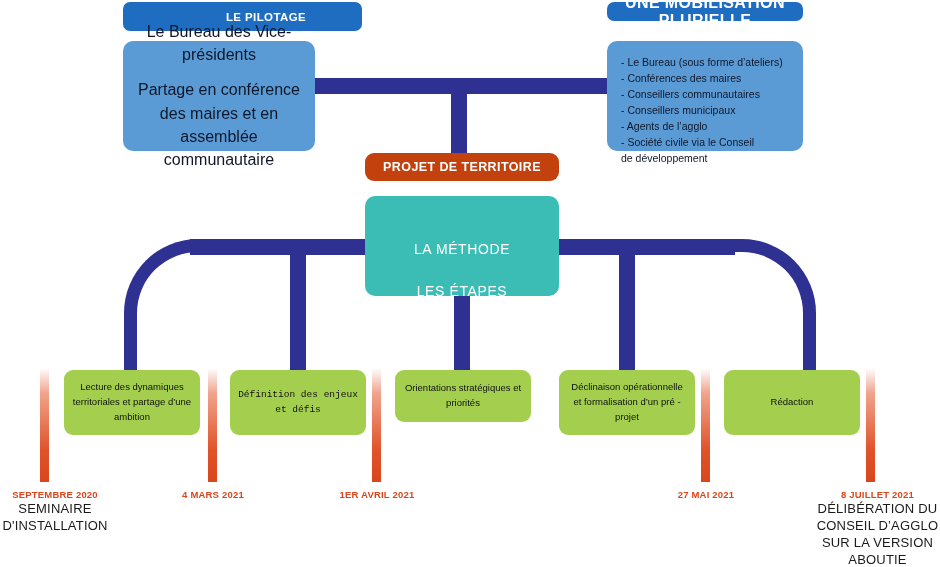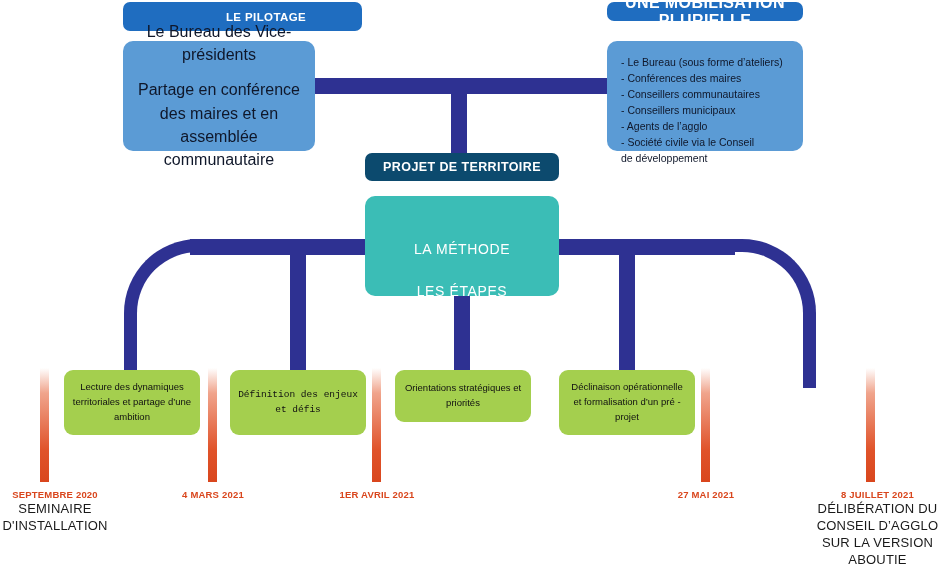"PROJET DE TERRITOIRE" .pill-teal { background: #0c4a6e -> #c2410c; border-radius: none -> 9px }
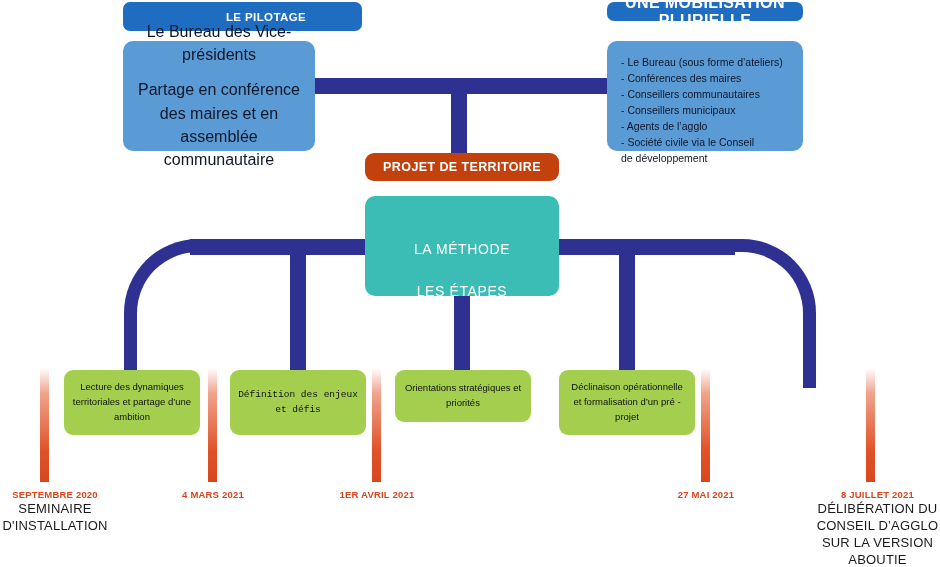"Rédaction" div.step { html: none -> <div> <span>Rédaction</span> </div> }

-=-=-=-=-

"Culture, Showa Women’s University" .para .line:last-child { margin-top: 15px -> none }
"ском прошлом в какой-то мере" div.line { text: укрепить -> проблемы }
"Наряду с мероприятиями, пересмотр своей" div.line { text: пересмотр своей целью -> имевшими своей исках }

-=-=-=-=-

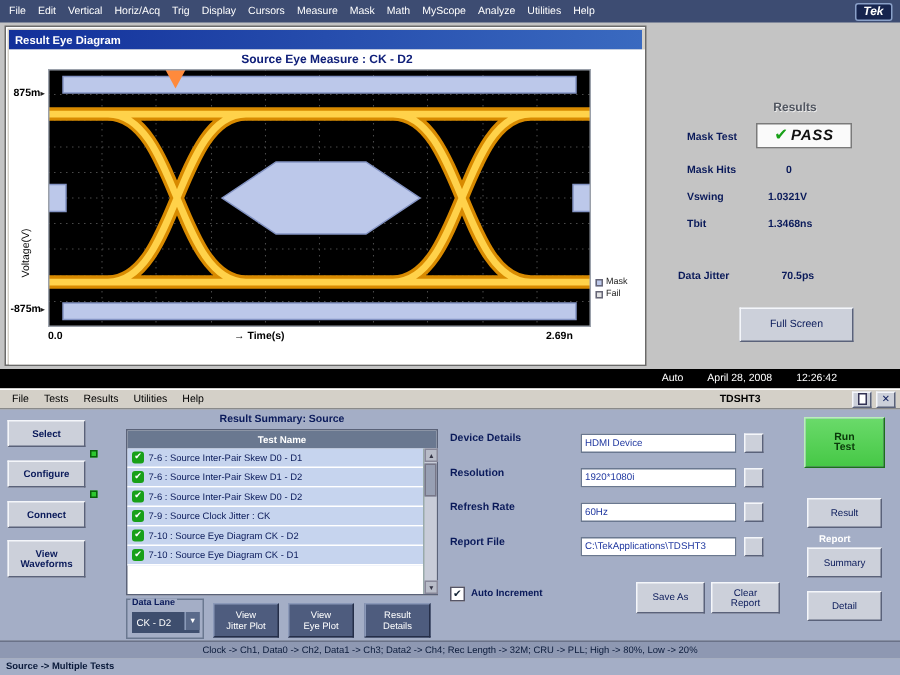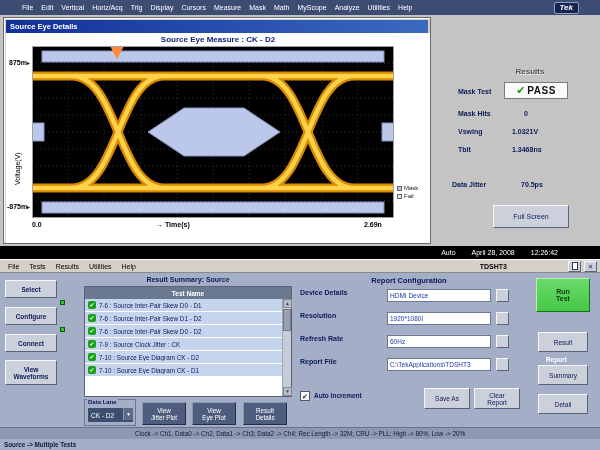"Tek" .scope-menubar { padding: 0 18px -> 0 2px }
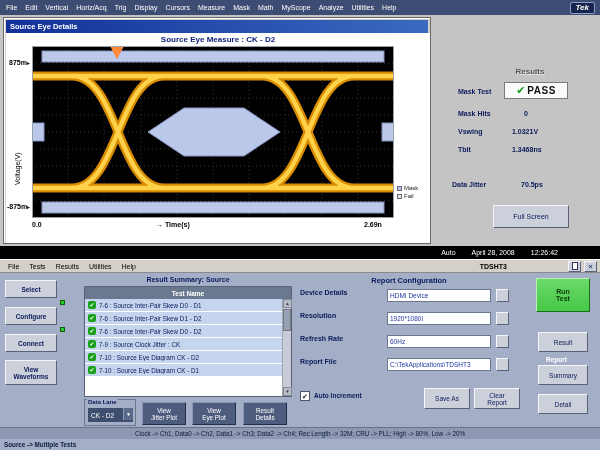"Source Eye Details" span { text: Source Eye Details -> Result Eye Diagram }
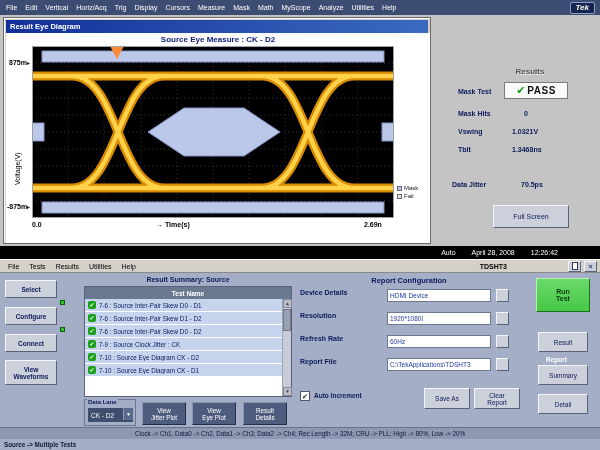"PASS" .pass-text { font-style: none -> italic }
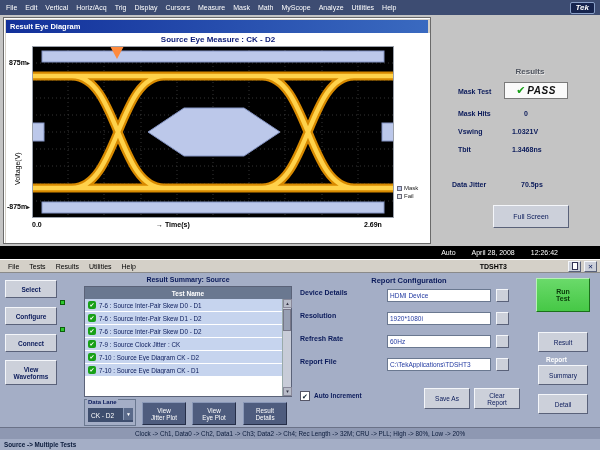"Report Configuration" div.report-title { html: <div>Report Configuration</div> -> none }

-=-=-=-=-

WHAT YOU SHOULD DO —
In the listing above, find the line holding "background: #0c4a6e ->" and the line holding "html: none ->". Reproduce those two lines and all between them exactly, leaving out pictures.

SOLUTION FOR THIS TASK —
"PROJET DE TERRITOIRE" .pill-teal { background: #0c4a6e -> #c2410c; border-radius: none -> 9px }
"Rédaction" div.step { html: none -> <div> <span>Rédaction</span> </div> }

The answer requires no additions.